Economic efficiency means making space. Christophe Hutin follows a whole part of the ideology of modern architects. I am thinking of Mies van der Rohe’s projects at Weisenhof and Pierre Koënig’s flagship project for his Case Study House in Hollywood Heights. Hutin’s projects are smaller and less posh, but at their level, they make a clean architectural plan, light, through-views, and abundant glazed surfaces accessible to the average person. He brings modernity within the reach of small budgets because his individual houses provide the essentials of architectural quality: integrity of design and space. The designs use an intelligent geometric partition which enables him to prioritize rooms and areas of use. In Bouscat and Tabanac, a partition in four quarters. In Montpeyroux and the Maison Algeco (prototype), one-half day, the other half night. The house in Saint-Jean d’Illac proposes an overall layout composed of a rectangle within a rectangle. Its L-shaped plan integrates the pool with the other three-quarters of the garden. All this makes sense and offers optimal habitability.
This method of working, which is related to his time at Anne Lacaton and Jean-Philippe Vassal’s agency, requires not only architectural knowledge but also an architectural teaching method. It is an approach that invites the inhabitant to upgrade his lifestyle, especially when working in the private market. Living in a transparent house is perhaps not expected by the average buyer, who dreams of a pavilion in a watercolor hanging on the wall of his imagination. Here the imagination is overcome and dispelled by architectural space. It’s no easy task to convince this client. It takes courage and conviction. Savings are a good argument, but they are not the answer to everything.
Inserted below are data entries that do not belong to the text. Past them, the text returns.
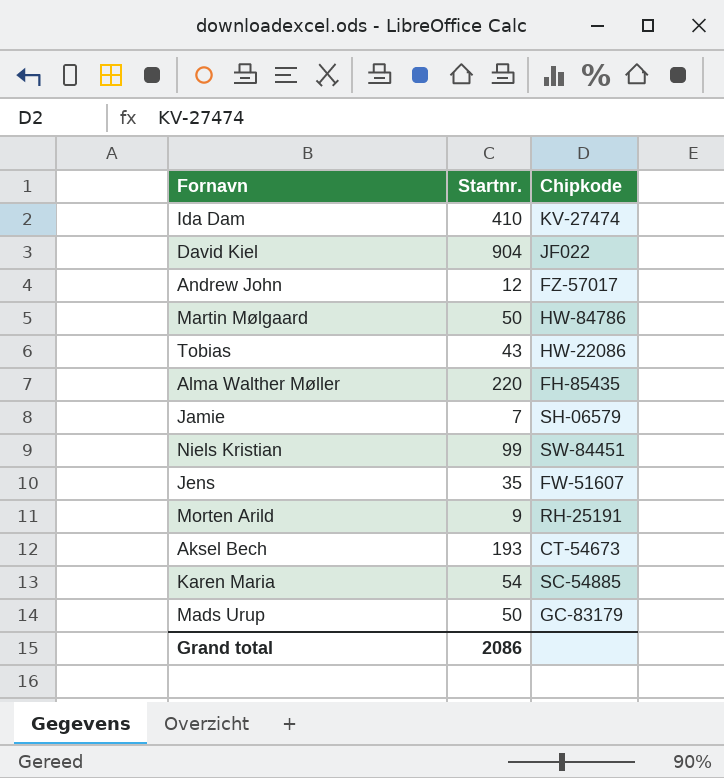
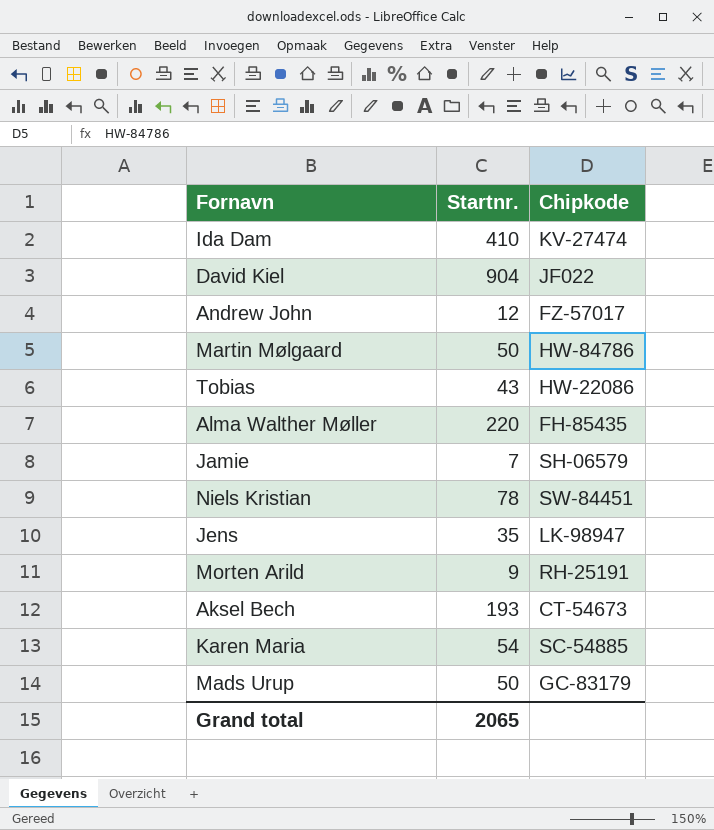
Niels Kristian | Startnr.: 99 -> 78
Jens | Chipkode: FW-51607 -> LK-98947
Grand total | Startnr.: 2086 -> 2065

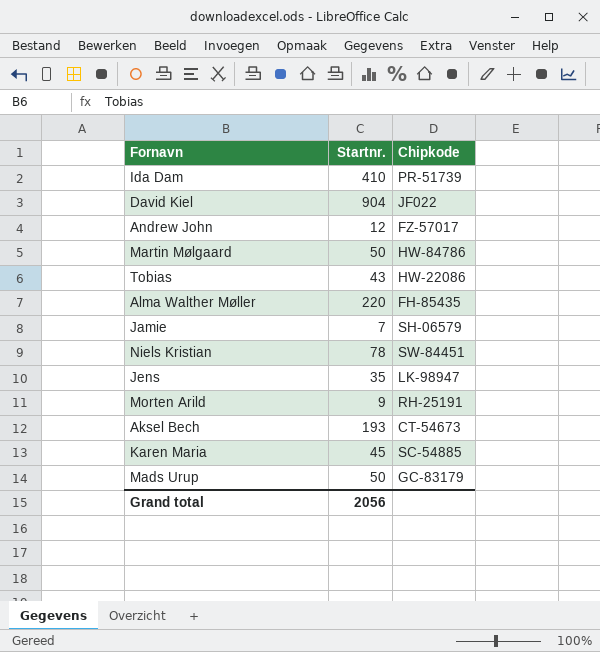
Ida Dam | Chipkode: KV-27474 -> PR-51739
Karen Maria | Startnr.: 54 -> 45
Grand total | Startnr.: 2065 -> 2056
The imagination in the literal sense of the image appears in two of his projects: the printed flowers that decorate the mountain refuge in the Alps (for Créabois) and the Baobab tower, a symbol of African culture adored by the crowd gathered in front of his museum project in Cape Town, South Africa. Humor and a certain kind of pleasure override rigor to make room for the spectator in the architectural scene. Here a duality emerges, invisible in the houses mentioned above, which may be the signal of future evolution.
Whatever I might say about Christophe Hutin’s houses, to add this or that, I would also say that I could very well live in these houses. I would be happy to do so.”